S'il est difficile d'isoler une seule cause de cette recrudescence, une certitude : les IST profitent du recours moins systématique au préservatif. « Les grandes angoisses liées au VIH, aujourd'hui considéré comme une maladie chronique dont on ne meurt plus, se sont estompées, témoigne Sabine Stordeur. Les jeunes générations baissent la garde et s'exposent davantage aux IST ». En France, une étude menée en 2018 par la Smerep en témoigne : un étudiant sur deux y confiait ne pas utiliser systématiquement de préservatif lors de ses rapports sexuels.
Briser le tabou de la santé sexuelle
Les autorités l'ont compris, l'urgence est au dépistage. « Il y a un grand déficit en la matière, souligne l'experte du KCE, notamment auprès de celles et ceux qui ne se sentent pas à risque ». En effet, si les HSH, mieux informés, ont davantage le réflexe du dépistage, ce n'est pas le cas du reste de la population, pourtant elle aussi largement concernée par les IST.
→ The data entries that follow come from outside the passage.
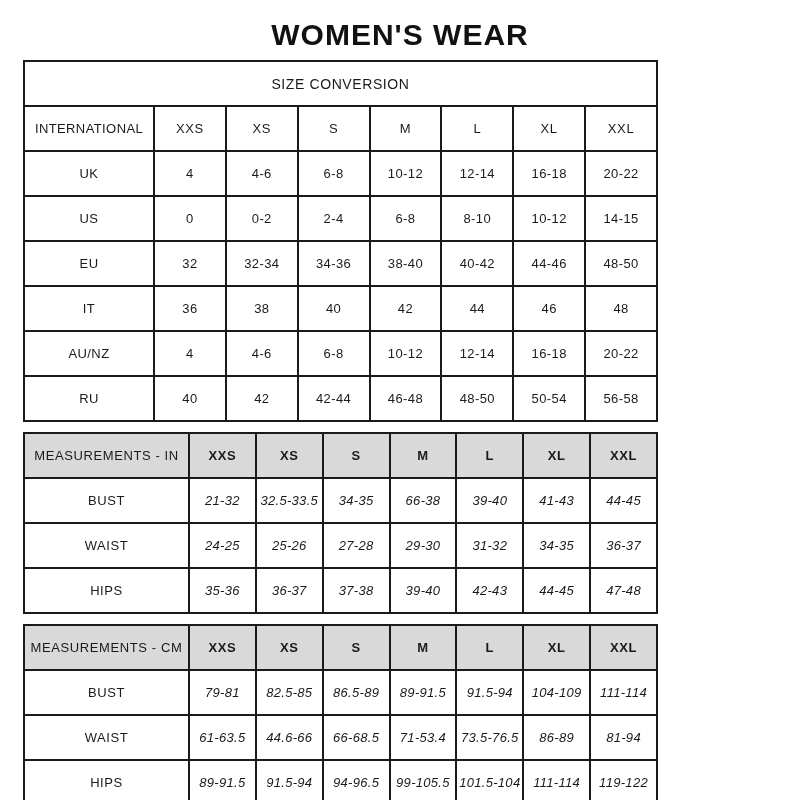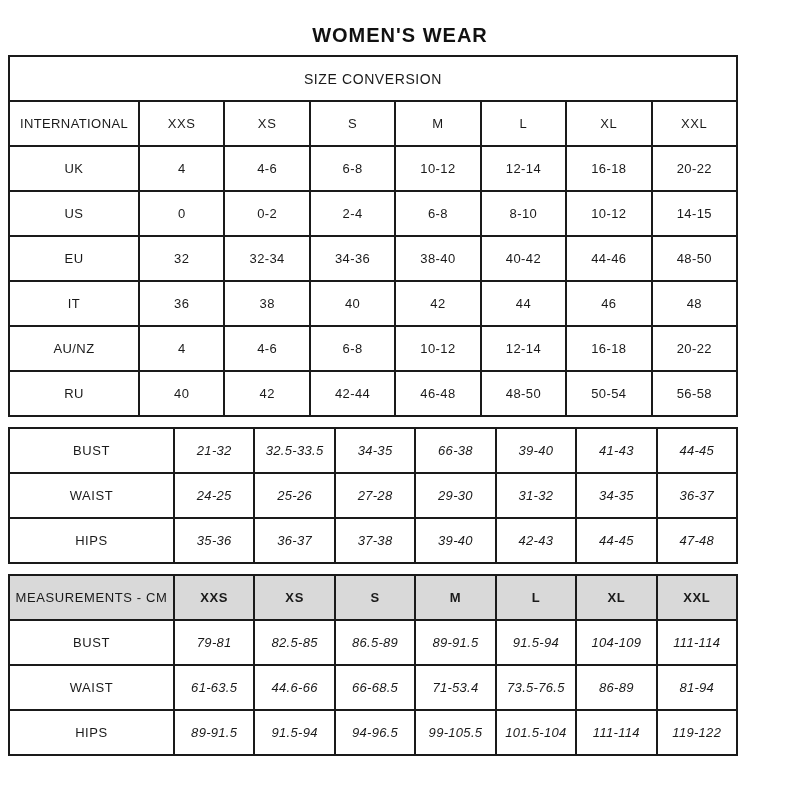--- a/index.html
+++ b/index.html
@@ -8,32 +8,32 @@
     width: 800px;
     height: 800px;
     background: #ffffff;
     overflow: hidden;
     font-family: "Liberation Sans", sans-serif;
     color: #1a1a1a;
   }
   .page { width: 800px; height: 800px; }
   h1.page-title {
     margin: 0;
-    padding: 24px 0 8px 0;
+    padding: 18px 0 8px 0;
     text-align: center;
-    font-size: 20px;
+    font-size: 30px;
     font-weight: 600;
     letter-spacing: 1px;
     color: #111111;
   }
   table.size-table {
     border-collapse: collapse;
     table-layout: fixed;
-    width: 730px;
-    margin: 0 0 10px 8px;
+    width: 635px;
+    margin: 0 0 10px 23px;
   }
   table.size-table th, table.size-table td {
     border: 2px solid #1a1a1a;
     text-align: center;
     vertical-align: middle;
     padding: 0;
     height: 43px;
     background: #ffffff;
     font-weight: 400;
   }
@@ -172,20 +172,30 @@
         <col class="label">
         <col>
         <col>
         <col>
         <col>
         <col>
         <col>
         <col>
       </colgroup>
       <tbody>
+        <tr class="header-row">
+          <th class="row-label">MEASUREMENTS - IN</th>
+          <th>XXS</th>
+          <th>XS</th>
+          <th>S</th>
+          <th>M</th>
+          <th>L</th>
+          <th>XL</th>
+          <th>XXL</th>
+        </tr>
         <tr>
           <th class="row-label">BUST</th>
           <td>21-32</td>
           <td>32.5-33.5</td>
           <td>34-35</td>
           <td>66-38</td>
           <td>39-40</td>
           <td>41-43</td>
           <td>44-45</td>
         </tr>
Pour y parvenir, le KCE a choisi de cibler un corps de métier : les médecins généralistes. Ces derniers sont jugés trop peu actifs, délégant la santé sexuelle aux centres spécialisés ou s'abstenant tout simplement d'en parler, par gêne ou manque de connaissances. Les experts leur ont créé un guide de sensibilisation et d'information, pour les inciter à ouvrir le dialogue et proposer plus simplement les dépistages.
Médecins mal à l'aise
« Seules 15 % des IST sont diagnostiquées par le généraliste, c'est trop peu », confirme Thierry Van der Schueren, généraliste lui-même et responsable de la cellule Sexualité et santé à la Société scientifique de médecine générale. « Les médecins ne sont pas suffisamment formés, et ne sont donc pas toujours à l'aise. Or si le médecin n'est pas à l'aise, il y a peu de chance que le patient le soit. Résultat, on n'en parle pas. »
Un mutisme que peut accentuer le type de sexualité. « Beaucoup d'hommes ayant des relations sexuelles avec d'autres hommes n'en parlent pas à leur généraliste », témoigne Stephen Barris, coordinateur chez Exæquo, la seule association bruxelloise de promotion de la santé auprès du public HSH. « Ils craignent d'être jugés et discriminés, et de devoir affronter un discours hétéronormé qui ne permet pas un échange constructif. Or c'est dommage, car le généraliste est en première ligne, et qu'on ne parle jamais assez de sexualité ».
Élargir le dépistage aux partenaires
Le guide produit par le KCE sera bientôt complété d'un outil informatisé, utilisable par le médecin durant sa consultation : il lui indiquera quelles questions poser, quelles situations à risque doivent alerter, mais aussi quels dépistages effectuer. Selon les pratiques sexuelles (pénétration vaginale ou anale, sexe oral, etc.), les « sites » à tester varient en effet (gorge, urine, anus). De même, selon les symptômes observés, l'outil peut indiquer au médecin procéder au traitement immédiatement sans attendre les résultats d'analyse.
En outre, en cas de dépistage positif, médecins et patients disposent d'ores et déjà d'un système d'alerte des partenaires : le premier fournit au second un code qui lui permet de prévenir anonymement, via un site internet (partneralert.be), ses précédents partenaires sexuels et les inciter au dépistage.